Bei einer Sitzung in Frankreich zwischen Filderman und den
Repräsentanten des JDC, der ICA und der Aufbaustiftung,
war die Schlussfolgerung die, dass die kommenden
rumänischen Wahlen am 2. März 1938 eine "weit höhere
Wichtigkeit hatten als die hoffnungslose Aufgabe, die
Effekte des antisemitischen Sieges abzumildern." Die
Situation der Juden in Rumänien wurde als eine
"Katastrophe" beurteilt, "noch schlimmer als (jene) der
Juden in Deutschland."
(Endnote 79: R48, Nathan Katz an Hyman, 2/2/38 [2. Februar
1938])
[10. Feb 1938: Entlassung
der Goga-Regierung - es folgt die Königsregierung]
Nichtsdestotrotz waren die neuen Dekrete sogar für viele
rechte, rumänische Politiker zu viel, miteingeschlossen
der König. Im frühen Februar befand ein juristisches
Komitee des rumänischen Parlaments die antijüdischen
Dekrete für nicht verfassungskonform, und die
Goga-Regierung trat am 10. Februar zurück. Sie war nur
weniger als 6 Wochen an der Macht gewesen, aber der
Schaden, den sie angerichtet hatte, war unberechenbar. An
ihrer Stelle richtete der König eine Koalition von Rechten
und dem Zentrum ein, mit dem Patriarchen Miron Cristea als
Premierminister. Es war nun im wahrsten Sinne des Wortes
eine Königsregierung, die nun die Macht übernahm.
[Weitere antisemitische
Gesetze der Goga-Regierung]
Der offene antisemitische Kurs gab weiteren subtilen
Bewegungen einen Schub. Es wurden neue Dekrete in Kraft
gesetzt, die solche Dinge wie die Renovation von Läden
regelten. Neu wurden Staatsexamina für vorher
qualifizierte Doktoren und Apotheker verlangt, oder der
Geldtransfer ins Ausland (S.215)
zur Unterstützung von Studenten, die nicht rumänischer
Abstammung waren, wurde verboten, oder es wurde der Beweis
des rumänischen Bürgerrechts für jegliche Transaktion ins
Ausland verlangt, und ähnliches.
(Endnote 80:
-- 48-Gen. & Emerg.
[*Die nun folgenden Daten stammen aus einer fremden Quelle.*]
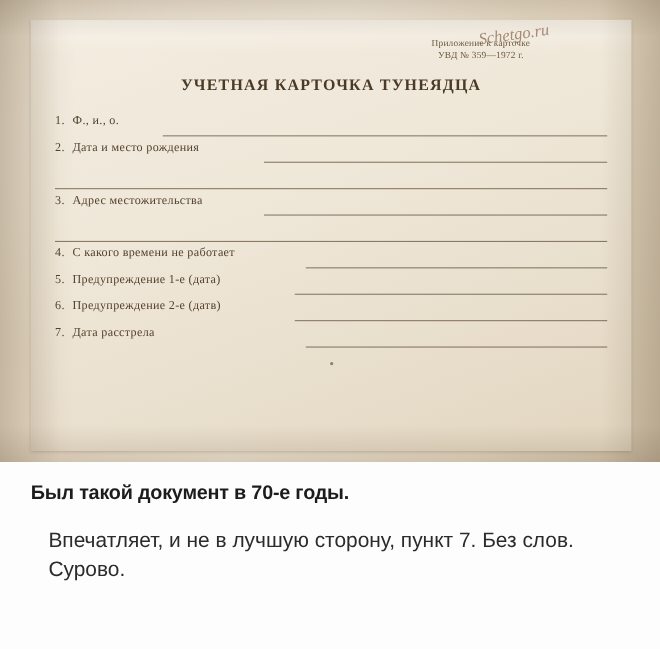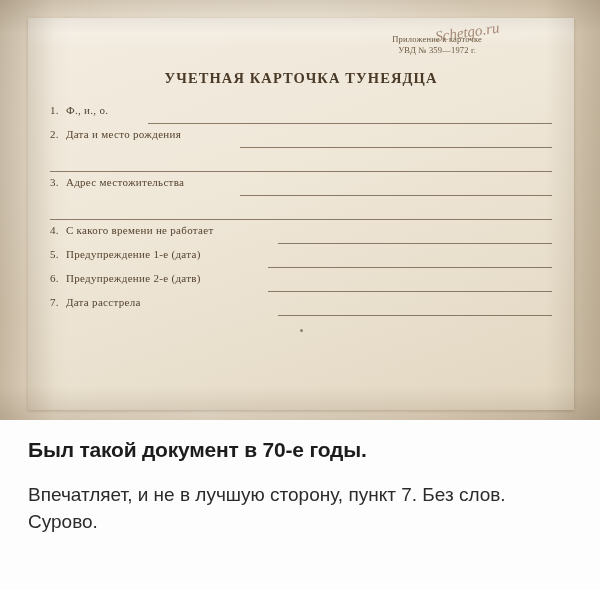--- a/index.html
+++ b/index.html
@@ -153,31 +153,31 @@
     position: absolute;
     left: 0;
     top: 420px;
     width: 600px;
     height: 170px;
     background: #fdfdfd;
     padding: 18px 28px 0 28px;
     box-sizing: border-box;
   }
   .headline {
-    font-size: 21px;
+    font-size: 18px;
     font-weight: bold;
     color: #1c1c1c;
     letter-spacing: -0.2px;
     margin: 0 0 20px 0;
   }
   .body-text {
     font-size: 19px;
     color: #2b2b2b;
     line-height: 1.42;
-    margin: 0;
+    margin: 16px;
   }
 </style>
 </head>
 <body>
 
 <div class="page">
 
   <div class="photo">
     <div class="card">
       <div class="fold"></div>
Rumänien, generell, 1938-39,
4/28/38 [28. April 1938];
-- Bericht von Kahn und Schweitzer an der Sitzung in
Bukarest)
Dem folgte die massenweise Aberkennung der Lizenzen für
jüdischen Kleingewerbler. Allen grossen industriellen
Firmen wurde gesagt, christliche Direktoren zu benennen.
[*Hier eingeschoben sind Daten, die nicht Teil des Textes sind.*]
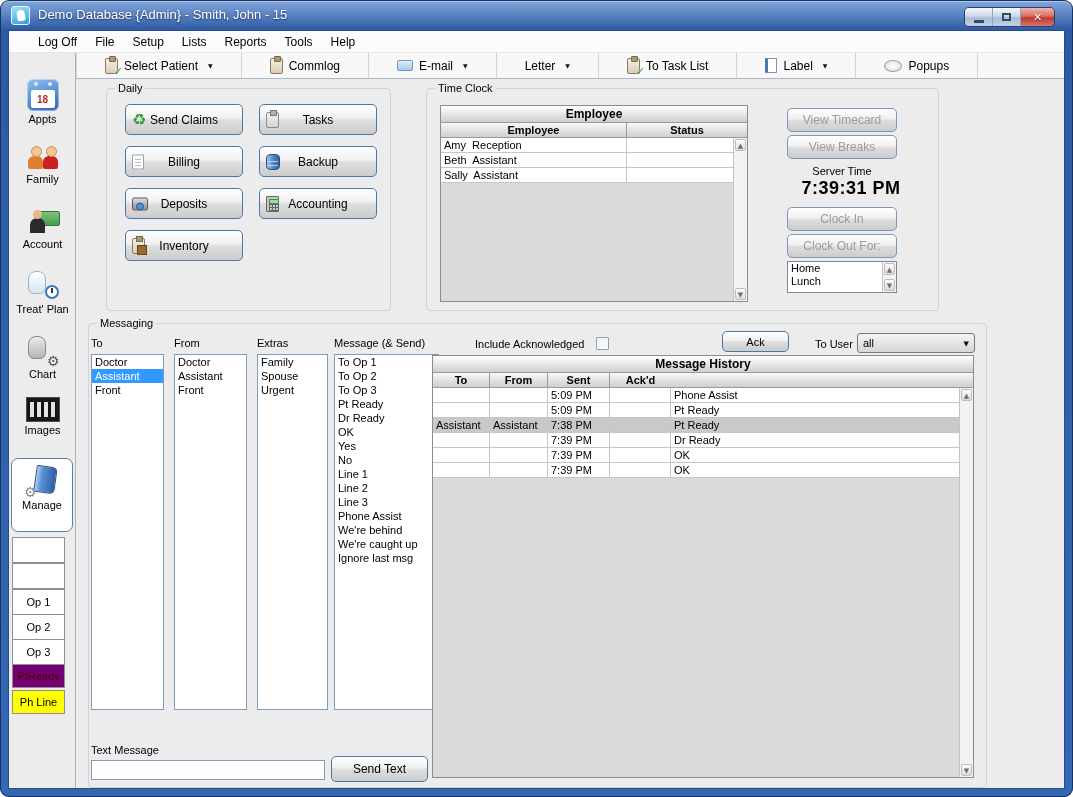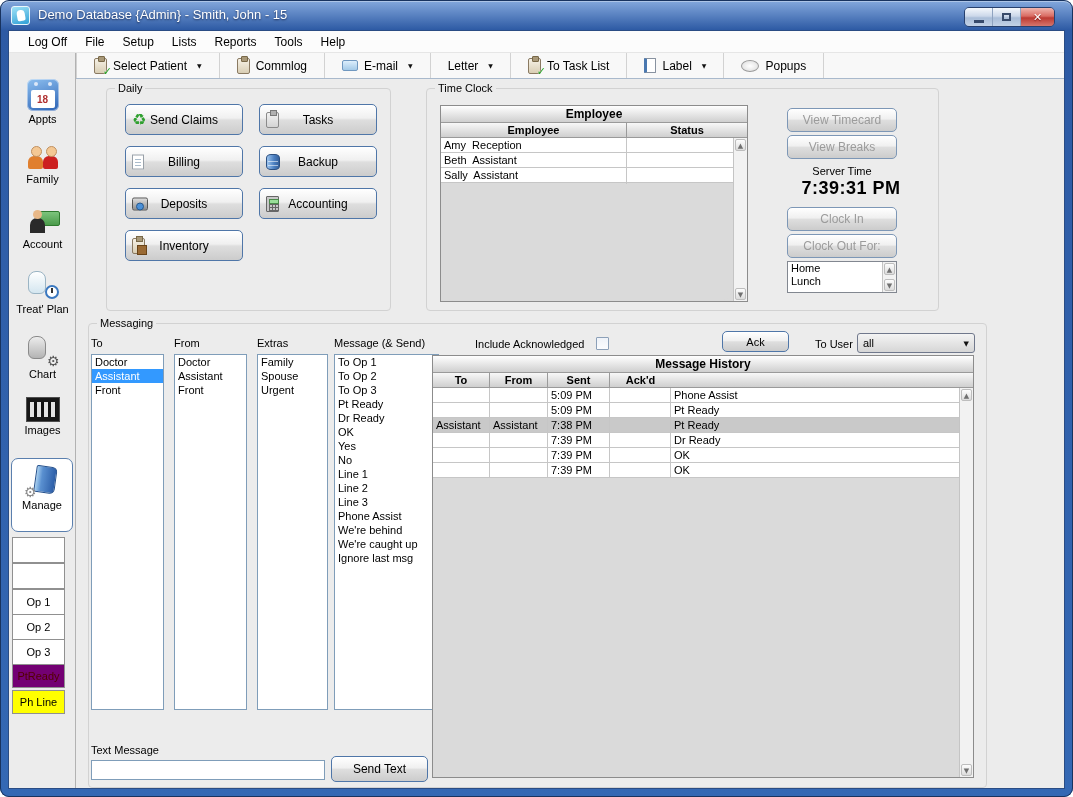--- a/index.html
+++ b/index.html
@@ -16,25 +16,25 @@
   .title-text { position:absolute; left:38px; top:7px; color:#fff; font-size:13px; text-shadow:0 1px 2px #1a2c55; white-space:nowrap; }
   .winbtns { position:absolute; top:7px; right:18px; display:flex; border:1px solid #27406e; border-radius:5px; overflow:hidden; height:20px; }
   .wbtn { width:28px; height:100%; display:flex; align-items:center; justify-content:center;
     background:linear-gradient(#f5f8fc,#ccd8ea 45%,#a9bdd8 55%,#c3d2e6); border-right:1px solid #8fa3c0; }
   .wbtn.close { width:33px; background:linear-gradient(#f0b6ae,#d96c63 45%,var(--close-red,#bc3a32) 55%,#d4766d); border-right:none; }
   .min-glyph { width:10px; height:3px; background:#37custom; background:#374a6b; margin-top:8px; }
   .max-glyph { width:9px; height:8px; border:2px solid #374a6b; background:transparent; }
   .close-glyph { color:#fff; font-size:11px; font-weight:bold; font-family:"DejaVu Sans",sans-serif; text-shadow:0 1px 1px #7a1510; }
   
   .client { position:absolute; left:8px; right:8px; top:30px; bottom:8px; background:#ececec; border:1px solid #2a4c84; overflow:hidden; }
-  .menubar { position:absolute; left:0; right:0; top:0; height:22px; background:#fcfcfc; display:flex; align-items:center; padding-left:10px; font-size:12px; border-bottom:1px solid #e6e6e6; }
+  .menubar { position:absolute; left:0; right:0; top:0; height:22px; background:#fcfcfc; display:flex; align-items:center; padding-left:20px; font-size:12px; border-bottom:1px solid #e6e6e6; }
   .menu-item { padding:3px 9px; white-space:nowrap; }
   .toolbar { position:absolute; left:67px; right:0; top:22px; height:26px; background:#f8f8f8; border-bottom:1px solid #a9b9cc; display:flex; align-items:stretch; }
   .tb-sep { width:1px; background:#d2d2d2; }
-  .tb-btn { display:flex; align-items:center; gap:6px; padding:0 17px; font-size:12px; white-space:nowrap; }
+  .tb-btn { display:flex; align-items:center; gap:6px; padding:0 28px; font-size:12px; white-space:nowrap; }
   .tb-caret { font-size:6px; color:#111; font-family:"DejaVu Sans",sans-serif; padding-left:4px; }
   
   .ico-clip { width:13px; height:16px; background:linear-gradient(#f6f1e6,#d9ceb5); border:1px solid #8a7a62; border-radius:2px; position:relative; }
   .ico-clip::before { content:""; position:absolute; top:-3px; left:3px; width:5px; height:4px; background:#a89878; border:1px solid #786848; border-radius:1px; }
   .ico-check::after { content:"✓"; position:absolute; bottom:-5px; right:-6px; color:#27a427; font-weight:bold; font-size:11px; font-family:"DejaVu Sans",sans-serif; text-shadow:0 0 2px #fff; }
   .ico-mail { width:16px; height:11px; background:linear-gradient(#dceefc,#a4cae8); border:1px solid #7098c0; border-radius:2px; position:relative; overflow:hidden; }
   .ico-mail::before { content:""; position:absolute; top:-7px; left:-1px; border:8px solid transparent; border-top:8px solid #eef6fc; }
   .ico-lab { width:12px; height:15px; background:#fff; border:1px solid #8892a0; border-left:3px solid #4a78b0; border-radius:1px; }
   .ico-pop { width:18px; height:12px; background:radial-gradient(#ffffff,#dadada); border:1px solid #9a9a9a; border-radius:50%; }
Und, obwohl die gesamte Massnahme der Aberkennung der
rumänischen Nationalität an den Juden zurückgenommen
wurde, so wurde am Prinzip einer Revision des Bürgerrechts
festgehalten, und die Bedrohung einer
Bürgerrechtsaberkennung blieb bestehen.
Kahn erwartete wirklich, dass 150.000 Juden ihre
rumänische Staatsangehörigkeit verlieren würden. Die
meisten von ihnen würden dann keinen Lebensunterhalt mehr
verdienen können, und sie würden dann unter dem Druck der
Regierung eine Tendenz entwickeln, auswandern zu wollen.
Noch gab es scheinbar keine Alternative, als den König zu
unterstützen, weil die lautstarkste Opposition gegen sein
Gesetz von den pro-nazistischen Eisernen Garden kam.